Hmmm why do we do it again :whistling2::lol2::lol2:


----------



## stoaty (Jul 21, 2008)

This grabbing the trouser leg thing is another common thing. Seems to be around this time of year thing. They grab hold and rag. If your leg gets in the way it doesn't matter to them.

The boy I bred last year is doing this now. His mum did it in the year after she was born as well but this year does not seem to be so bad. Maybe just an adolecent thing.


----------



## Emmaj (Dec 3, 2007)

stoaty said:


> This grabbing the trouser leg thing is another common thing. Seems to be around this time of year thing. They grab hold and rag. If your leg gets in the way it doesn't matter to them.
> 
> The boy I bred last year is doing this now. His mum did it in the year after she was born as well but this year does not seem to be so bad. Maybe just an adolecent thing.


 
yeah im hoping it is lol my legs are bruised as beggery LOL 

but i would say it probs is cos siku never had his nippy stage with me as a kit havoc had his just before he was castrated so this could be siku having his moment LOL


----------



## stoaty (Jul 21, 2008)

Emmaj said:


> yeah im hoping it is lol my legs are bruised as beggery LOL
> 
> but i would say it probs is cos siku never had his nippy stage with me as a kit havoc had his just before he was castrated so this could be siku having his moment LOL


Its not a nice stage they go through thats for sure. One minute you have a qute little skunk running round and the next its going for the trouser leg and shaking like a terrier with a rat. No warning just wham. Like I said my female went through it last year but this year does not seem to want to do it - what a pity, lol.


----------



## davebrum (Feb 12, 2009)

some interesting replies thanks folks - so basically some skunks are just damn stubborn and if they want to get forceful they will <G> pretty much what i expected really - just pray mine is going to be a softy!


----------



## Emmaj (Dec 3, 2007)

stoaty said:


> Its not a nice stage they go through thats for sure. One minute you have a qute little skunk running round and the next its going for the trouser leg and shaking like a terrier with a rat. No warning just wham. Like I said my female went through it last year but this year does not seem to want to do it - what a pity, lol.

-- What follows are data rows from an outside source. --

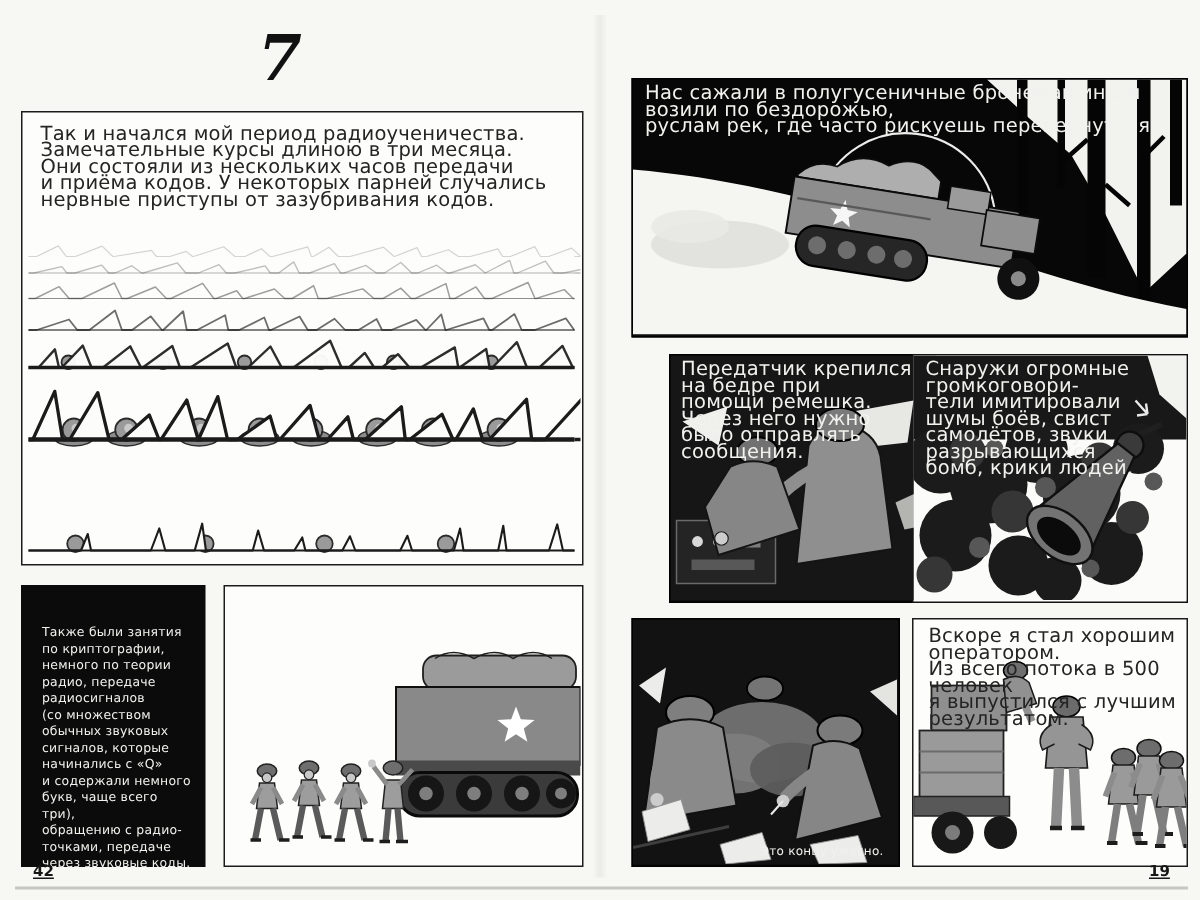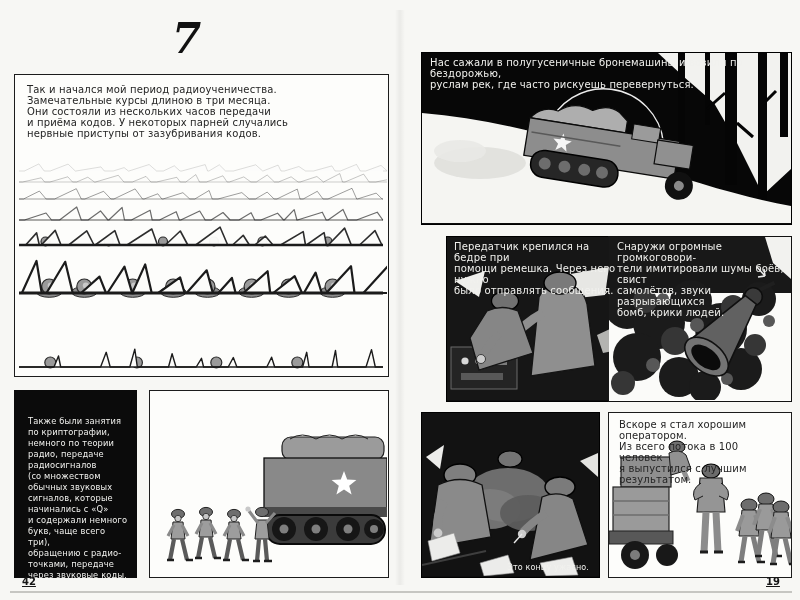--- a/index.html
+++ b/index.html
@@ -1,20 +1,20 @@
 <!DOCTYPE html>
 <html><head>
 <meta charset="utf-8">
 <style>
   html,body{margin:0;padding:0;background:#dededb;}
   #stage{position:relative;width:800px;height:600px;background:#f7f7f4;overflow:hidden;
          font-family:"DejaVu Sans",sans-serif;}
   .panel{position:absolute;box-sizing:border-box;background:#fdfdfb;border:1.3px solid #1c1c1c;}
   .panel.dark{background:#0d0d0d;border-color:#000;}
-  .caption{position:absolute;font-size:10px;line-height:11px;color:#242424;
+  .caption{position:absolute;font-size:13px;line-height:11px;color:#242424;
            white-space:pre-line;letter-spacing:.15px;z-index:5;}
   .caption.light{color:#f1f1ee;}
   .chapter{position:absolute;font-family:"DejaVu Serif",serif;font-style:italic;font-weight:bold;
            font-size:42px;color:#111;}
   .pagenum{position:absolute;font-size:10px;font-weight:bold;color:#161616;text-decoration:underline;}
   .art{position:absolute;left:0;top:0;z-index:1;}
   .crease{position:absolute;left:395px;top:10px;width:10px;height:575px;
           background:linear-gradient(90deg,rgba(0,0,0,0),rgba(0,0,0,.05),rgba(0,0,0,0));}
   .bookedge{position:absolute;left:10px;top:591px;width:782px;height:1.5px;background:#c6c6c2;}
   .blackbox{position:absolute;box-sizing:border-box;background:#0b0b0b;
@@ -325,18 +325,18 @@
         <path d="M-10,2 q-11,7 -6,17 l8,-4 M10,2 q11,7 6,17 l-8,-4" fill="#959595" stroke="#1a1a1a" stroke-width="1"></path>
         <path d="M-5,31 l-2,40 M5,31 l2,40" stroke="#8c8c8c" stroke-width="7"></path>
         <path d="M-11,71 h8 M3,71 h9" stroke="#1c1c1c" stroke-width="3"></path>
       </g>
 
       <use href="#sldw2" transform="translate(140,126)"></use>
       <use href="#sldw2" transform="translate(157,120)"></use>
       <use href="#sldw2" transform="translate(172,128)"></use>
     </svg>
     <div class="caption" style="left:10px;top:6px;width:166px;">Вскоре я стал хорошим оператором.
-Из всего потока в 100 человек
+Из всего потока в 500 человек
 я выпустился с лучшим результатом.</div>
   </div>
 
   <div class="pagenum" style="left:766px;top:576px;">19</div>
 </div>
 
 </body></html>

yeah tell me about it he is such a sweet lil angel when he wants to be lol its mad it really is 



davebrum said:


> some interesting replies thanks folks - so basically some skunks are just damn stubborn and if they want to get forceful they will <G> pretty much what i expected really - just pray mine is going to be a softy!


 
dave erm....... road trip an yeah you can borrow him if you like an you can get the feel for trouser raggin an thumb biting an watching for the white fluffy thing out the corner of your eye :lol2::lol2::lol2::lol2:


----------



## farmercoope (Aug 19, 2008)

davebrum said:


> some interesting replies thanks folks - so basically some skunks are just damn stubborn and if they want to get forceful they will <G> pretty much what i expected really - just pray mine is going to be a softy!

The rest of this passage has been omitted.